Nancy Cook - 2019 Summer Resident
Nancy Cook is a writer, teaching artist, and community builder. She coordinates the “Witness Project,” a series of free community writing workshops in Minneapolis designed to enable creative work by underrepresented voices, and, as an artist affiliate for the Southwest Minnesota Housing Authority, she helps design arts programs for adults in transitional housing. Holder of both an MFA in creative writing and a JD degree, and the sole parent of an adopted child, Nancy formerly worked full time in academia, teaching and supervising students in community justice work while maintaining an active writing practice and teaching creative writing in multiple venues, from college campuses to prisons. She currently teaches at a number of local arts centers and serves as a manuscript reviewer for Coffee House Press and as creative nonfiction editor for Kallistogaia Press. She is widely published and recently completed her first book of short stories, arising from a residency on the grounds of the former Fergus Falls State Hospital in western Minnesota. She has also served as writer-in-residence at Gettysburg National Military Park and is spending the early part of 2019 in Omagh, Northern Ireland, as International Artist-in-Residence.
Writing and Workshops
While at Plyspace, Nancy offered a series of writing workshops that focused on developing a community narrative about Muncie and its environs. Among the possible projects were a “Poetry Map” in which the literary and the geographical combined to provide new definition, description, and reflection on significant points of interest in the area through poetry. Writers contributed to writing “The Biography of a Town” by developing poems and narratives around such themes as houses, daily tasks, adornments and dress, amusement, means of communication, and beliefs, using a taxonomy developed by Nigerian writer Amos Tutuola.
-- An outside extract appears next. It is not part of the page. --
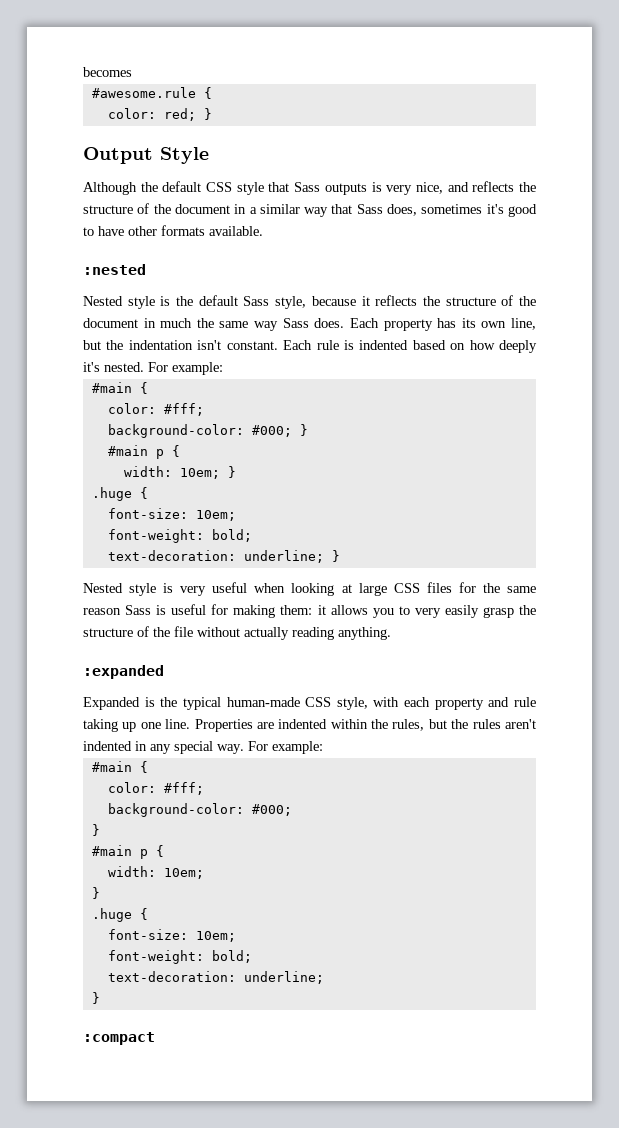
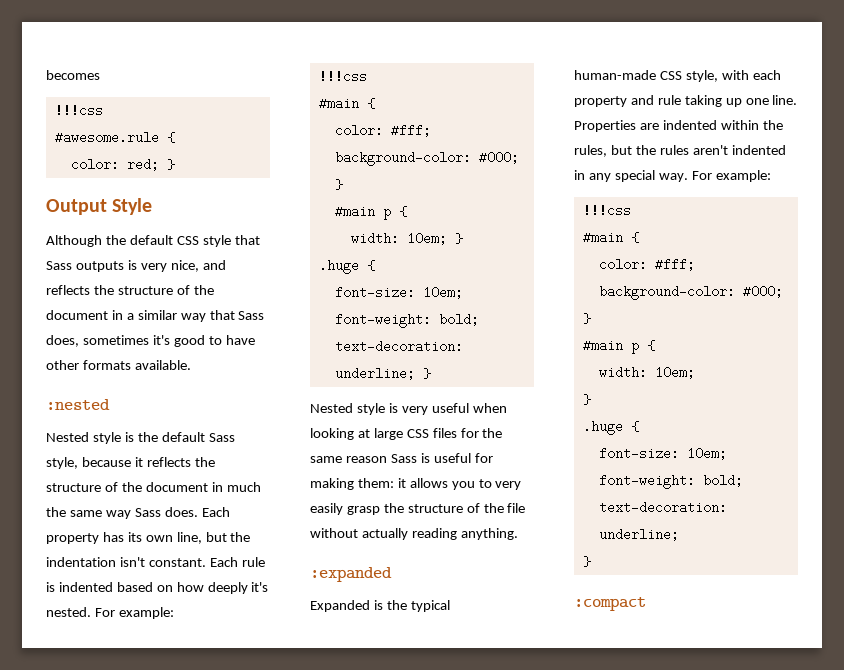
(132, 72) none -> [54,104,103,117] // !!!css
(223, 368) none -> [318,70,367,83] // !!!css
(323, 747) none -> [582,204,631,217] // !!!css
Workshops were conducted with two community groups, The Youth Opportunity Center, and the Ross Community Center. Each were designed for writers of any experience level, from absolute beginners to published authors, and worked through a series of exercises that help writers explore their own stories.
In the months after the residency was complete, Cook wrote on her Muncie experience, consulting with the participants in the writing groups. They came up with the idea of assigning the exercises they used in our workshops to herself, to mine the material she’d gathered. Her new work draws from her experiences in other small towns, including her home town in Ohio. With each individual piece she adapts the voice of a different (and fictional) small town resident. In this way she hopes to sympathetically reflect the character of a “typical” Midwestern town.
The Exercise
Write a poem or prose poem in a single sentence
Possible Topics:
Friendship
A long walk, drive, or bike ride
Past Love
A storm or catastrophe coming in
STRUNG OUT
Feeling bloated from too much fried food at last night’s neighborhood potluck, I started out on a walk around town today, which took me first across one empty parking lot and then another, and then another and another, until the emptiness depressed me, so I turned up a side street, going at a pace that was not too fast because the sidewalk was not just cracked but broken in so many places, big sharp concrete hunks dislodged from the ground, so bad in fact I dared not raise my eyes from a few feet in front of my shoes, when suddenly I came to a halt at a place where the sidewalk ended, ended in the middle of a residential street, as if the spot marked the boundary between warring nations or the contractor had run out of cement or maybe the workers one day had just given up, shrugged their shoulders, and gone home, so I thought to stay on the grass which was flattened almost to dirt, but broken bottles and abandoned fast-food containers of all description impeded my way, so I crossed over to the other side of the street, took a right turn, only to find the sidewalk again ending, near a field where a weathered sign pronounced “community gardens,” of which there were none, and well, by this time, my discouraged Cons longed for stable footing, my eyes craved greenery, my ears felt tenderized by assaults from too many sirens within too short a distance, my gut felt queasier than before, and thus I found myself inclined to get into my car and drive to a nature trail five miles out of town, which I did, stopped en route at the railroad tracks for a passing train, and then, walking the trail, at last on terra firma, in the company of grazing geese and blooming buttonbush, I passed below a trestle to the rattle and pound of the freight above, then minutes later arrived at a similar scene and this time paused to watch the long line of Union Pacific, Kansas City Southern, and CSX Transport cars go by, car after car after car after car after car, car after car loaded with corn syrup, only corn syrup, tank car after tank car, tons and tons and tons of the stuff traveling the tracks, bound for wide open country or, just as likely, headed for a dead end.